En su memoria está el recuerdo de la mesita en que colocó la máquina de escribir Olimpia para empezar a proveer, el rótulo que hizo con su puño y letra con el nombre de la judicatura pegado en el dintel de la puerta, y la decisión de trabajar “aunque fuera debajo de un palo”, porque el equipo y el mobiliario todavía estaban en Managua.

Los aprendizajes
Desde aquel día cientos de casos y dramas han pasado ante los ojos del judicial. Primero como juez de Chinandega y ahora como juez en Managua. Por ello asegura que estos años impartiendo justicia de Familia han constituido un inmenso aprendizaje y un motivo de satisfacción personal, familiar y profesional.

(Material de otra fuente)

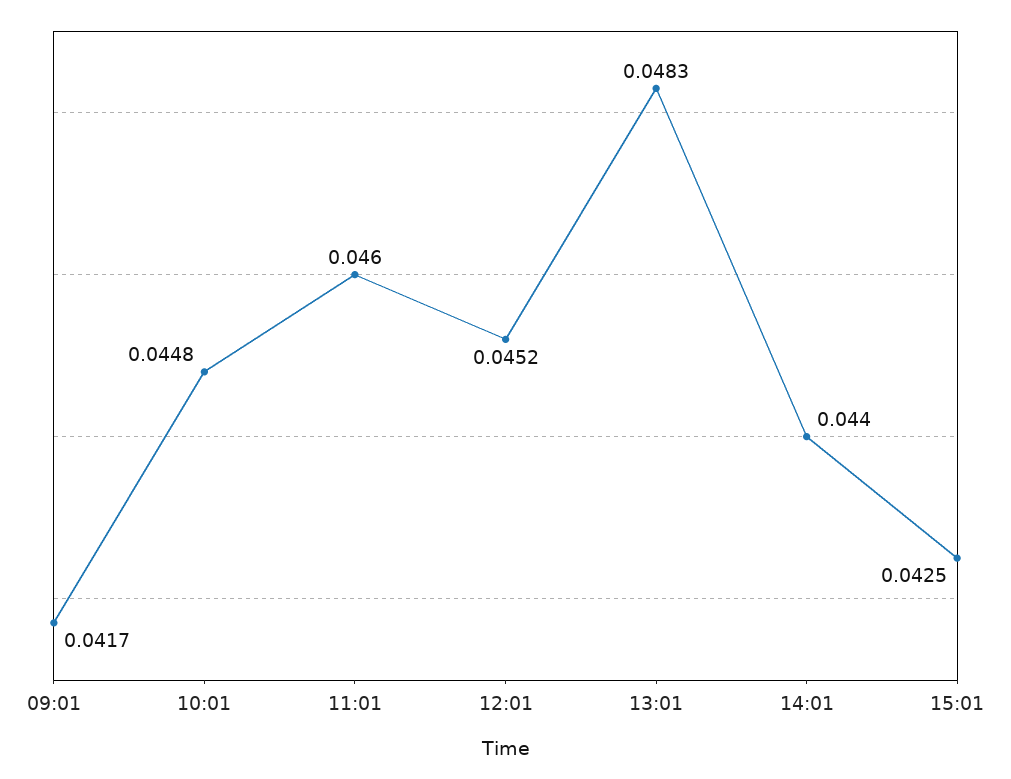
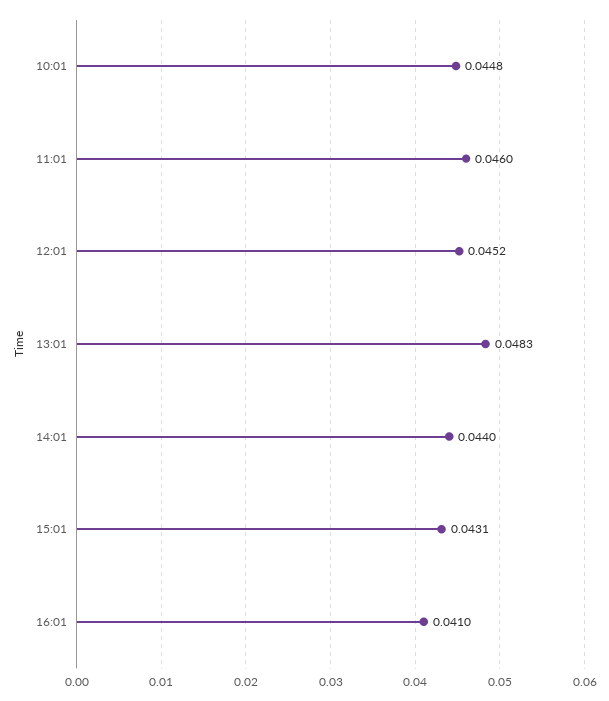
09:01: 0.0417 -> none
15:01: 0.0425 -> 0.0431
16:01: none -> 0.041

La experiencia le ha permitido “radiografiar” el comportamiento de las parejas tras las rupturas y establecer que “los conflictos están asociados en gran medida con infidelidades, problemas de relaciones y económicos”.

 

La justicia de Familia ha reivindicado el derecho de escucha a niños y adolescentes por parte de los administradores de justicia en esta materia.

Asimismo, percibe que aún hay abogados que creen que pelear la guarda de un niño “es como pelear un carro; que (llevar) un caso de divorcio es como tramitar una partida de nacimiento”, y lo atribuye al hecho de que antes, jueces y litigantes no tomaban al Derecho de Familia en Nicaragua desde una perspectiva integral.

El judicial asegura que el ser juez le ha obligado a estudiar aún más para co-relacionar la legislación con la realidad de los juicios, ya que “soy del criterio que en materia de Familia los resultados de los juicios deben valorar los sentimientos de las personas y la ley”.

Escritor

Aunque piensa que sí lo ha hecho, el doctor Barberena dice estar dispuesto a ser evaluado para determinar si en la práctica ha sido consecuente con su auto compromiso de servir a la población, con disciplina y honestidad.

En el judicial la pasión por la docencia y las leyes lo han llevado a escribir dos libros: uno de Derecho internacional Público y otro en Derecho Internacional Privado, pero en proyecto hay un tercero que bajo el nombre de Derecho de Familia y sus instituciones saldrá “a la luz del nuevo Código de Familia”, e incluirá además de doctrina y derecho comparado, el islámico que en esencia es “violento”.

El doctor Barberena fue seleccionado como juez en el concurso realizado por la Corte Suprema en Mayo del año 2008.